┌──

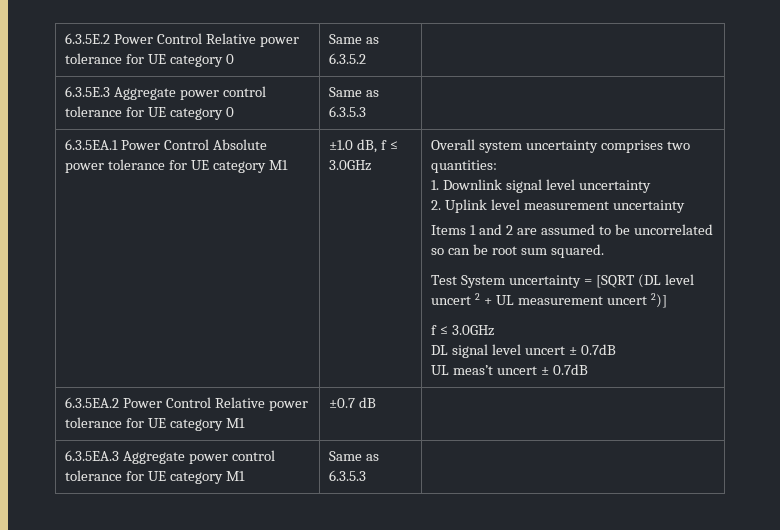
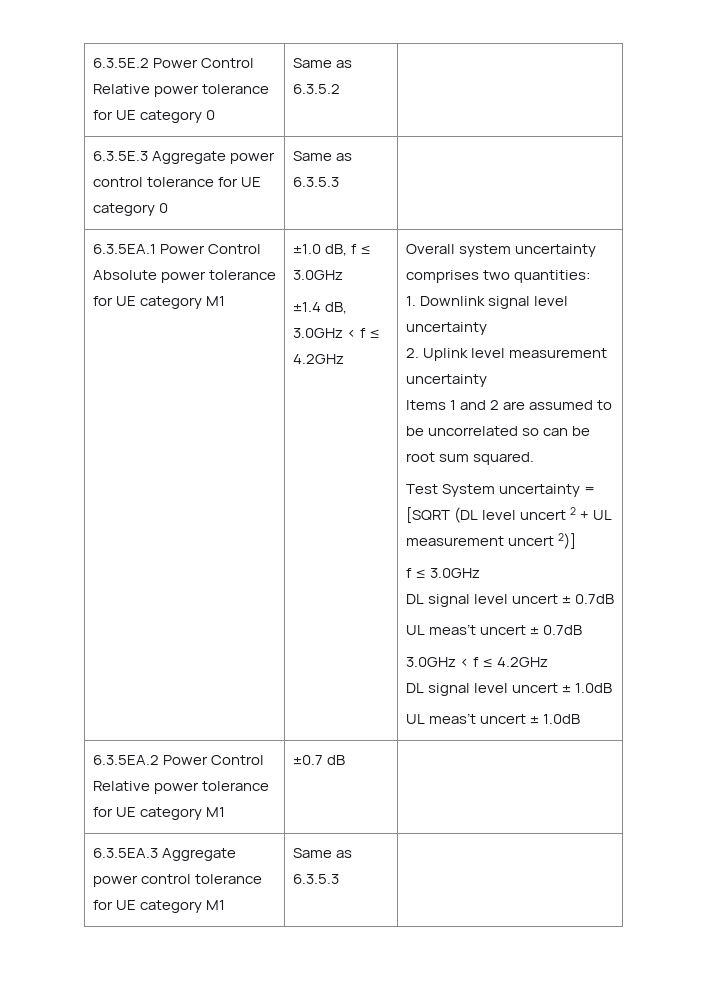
+ ±1.4 dB, 3.0GHz < f ≤ 4.2GHz
  UL meas’t uncert ± 0.7dB
+ 3.0GHz < f ≤ 4.2GHz
+ DL signal level uncert ± 1.0dB
+ UL meas’t uncert ± 1.0dB

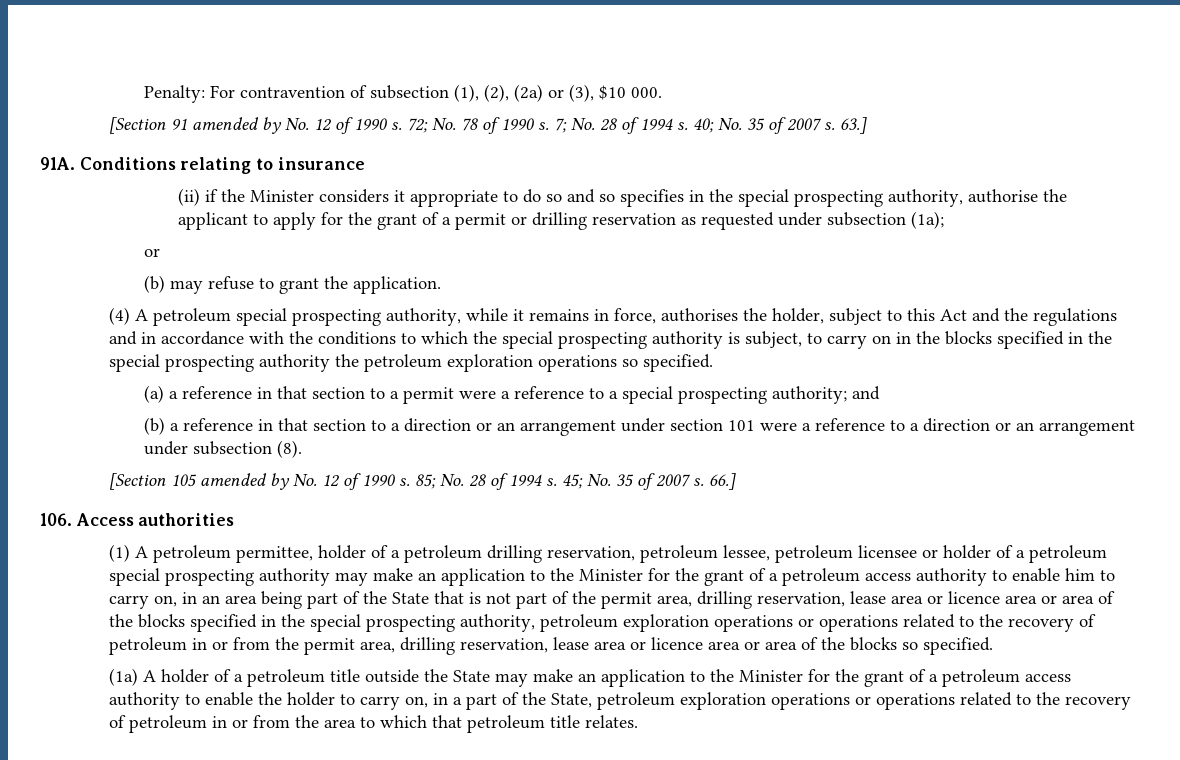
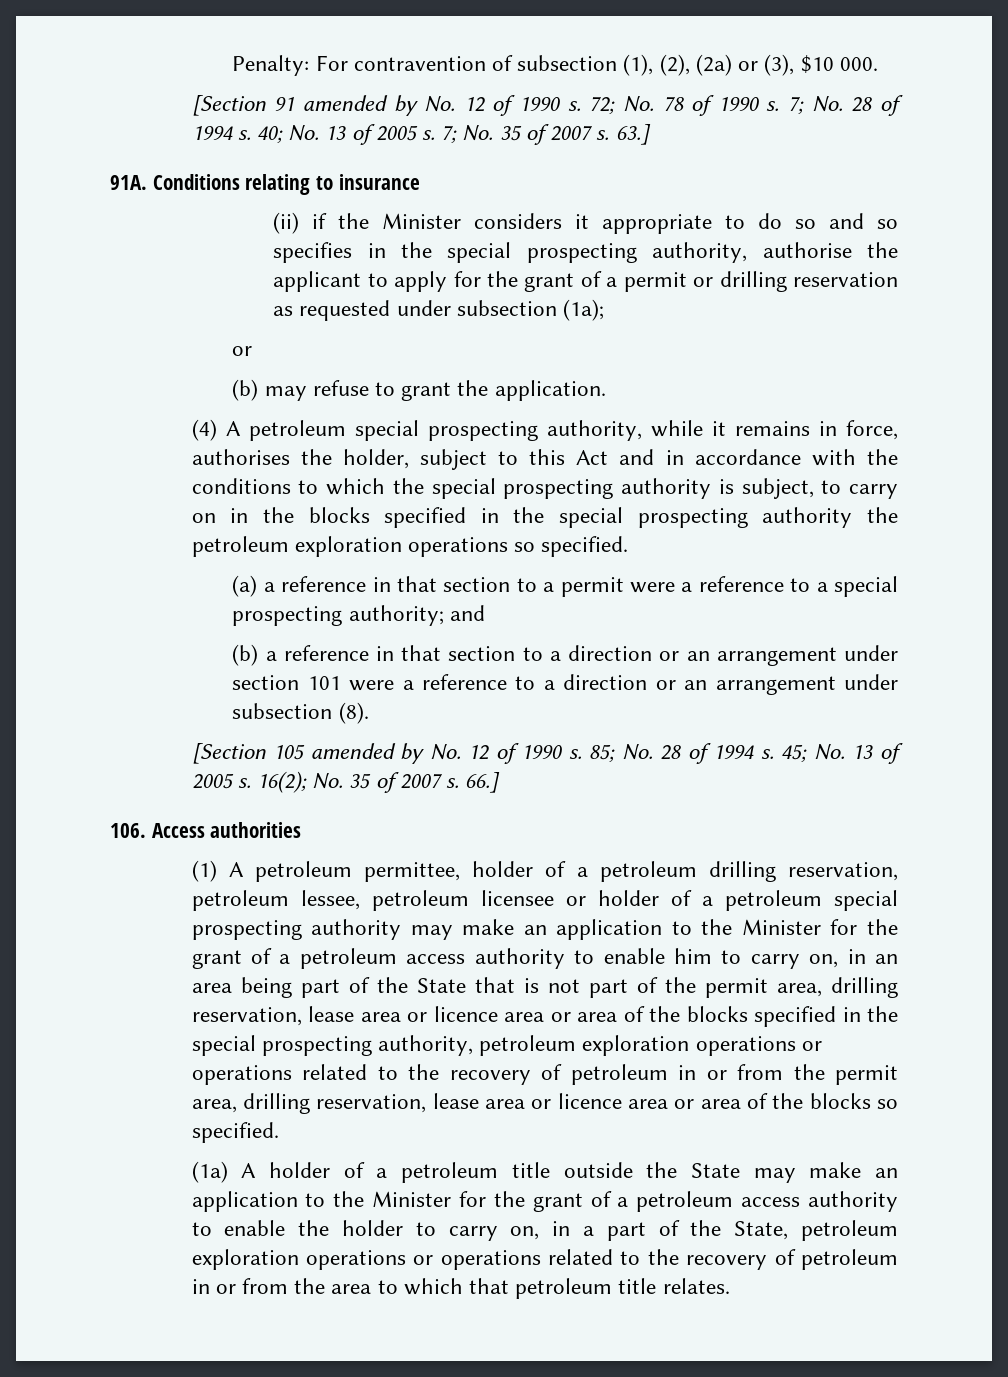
- 40; No. 35 of 2007 s.
+ 40; No. 13 of 2005 s. 7; No. 35 of 2007 s.
- (4) A petroleum special prospecting authority, while it remains in force, authorises the holder, subject to this Act and the regulations and in accordance with the conditions to which the special prospecting authority is subject, to carry on in the blocks specified in the special prospecting authority the petroleum exploration operations so specified.
+ (4) A petroleum special prospecting authority, while it remains in force, authorises the holder, subject to this Act and in accordance with the conditions to which the special prospecting authority is subject, to carry on in the blocks specified in the special prospecting authority the petroleum exploration operations so specified.
- 45; No. 35 of 2007 s.
+ 45; No. 13 of 2005 s. 16(2); No. 35 of 2007 s.

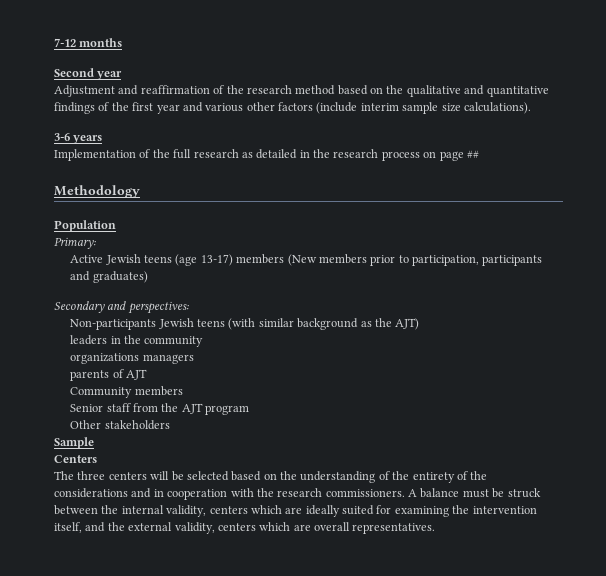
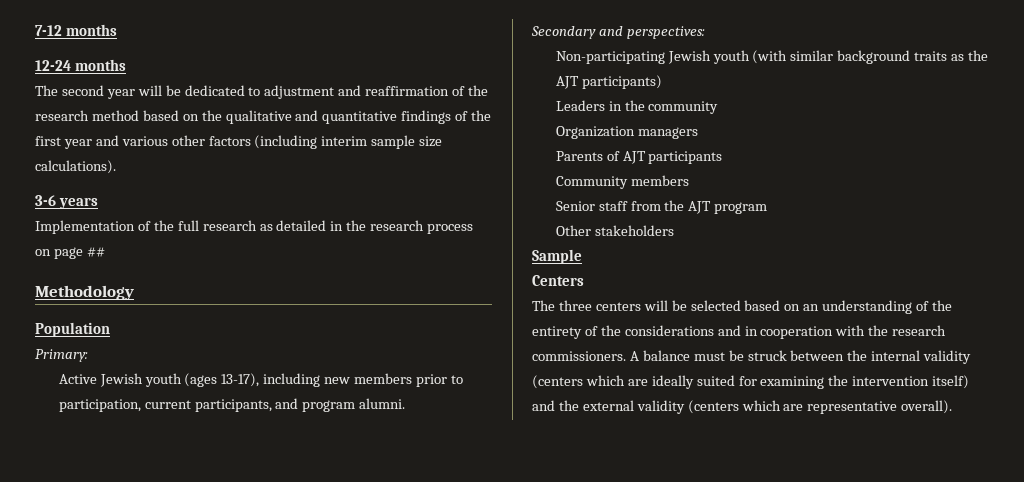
- Second year
- Adjustment and reaffirmation of the research method based on the qualitative and quantitative findings of the first year and various other factors (include interim sample size calculations).
+ 12-24 months
+ The second year will be dedicated to adjustment and reaffirmation of the research method based on the qualitative and quantitative findings of the first year and various other factors (including interim sample size calculations).
- Active Jewish teens (age 13-17) members (New members prior to participation, participants and graduates)
+ Active Jewish youth (ages 13-17), including new members prior to participation, current participants, and program alumni.
- Non-participants Jewish teens (with similar background as the AJT)
- leaders in the community
+ Non-participating Jewish youth (with similar background traits as the AJT participants)
+ Leaders in the community
- organizations managers
+ Organization managers
- parents of AJT
+ Parents of AJT participants
- The three centers will be selected based on the understanding of the entirety of the considerations and in cooperation with the research commissioners.
+ The three centers will be selected based on an understanding of the entirety of the considerations and in cooperation with the research commissioners.
- A balance must be struck between the internal validity, centers which are ideally suited for examining the intervention itself, and the external validity, centers which are overall representatives.
+ A balance must be struck between the internal validity (centers which are ideally suited for examining the intervention itself) and the external validity (centers which are representative overall).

└──

PROBLEM TO SOLVE >> Using the records above, set down exactly the lines from the one with "- parents of AJT" through the one with "- A balance", inclusive, and nothing more.

WRITTEN SOLUTION >>
- parents of AJT
+ Parents of AJT participants
- The three centers will be selected based on the understanding of the entirety of the considerations and in cooperation with the research commissioners.
+ The three centers will be selected based on an understanding of the entirety of the considerations and in cooperation with the research commissioners.
- A balance must be struck between the internal validity, centers which are ideally suited for examining the intervention itself, and the external validity, centers which are overall representatives.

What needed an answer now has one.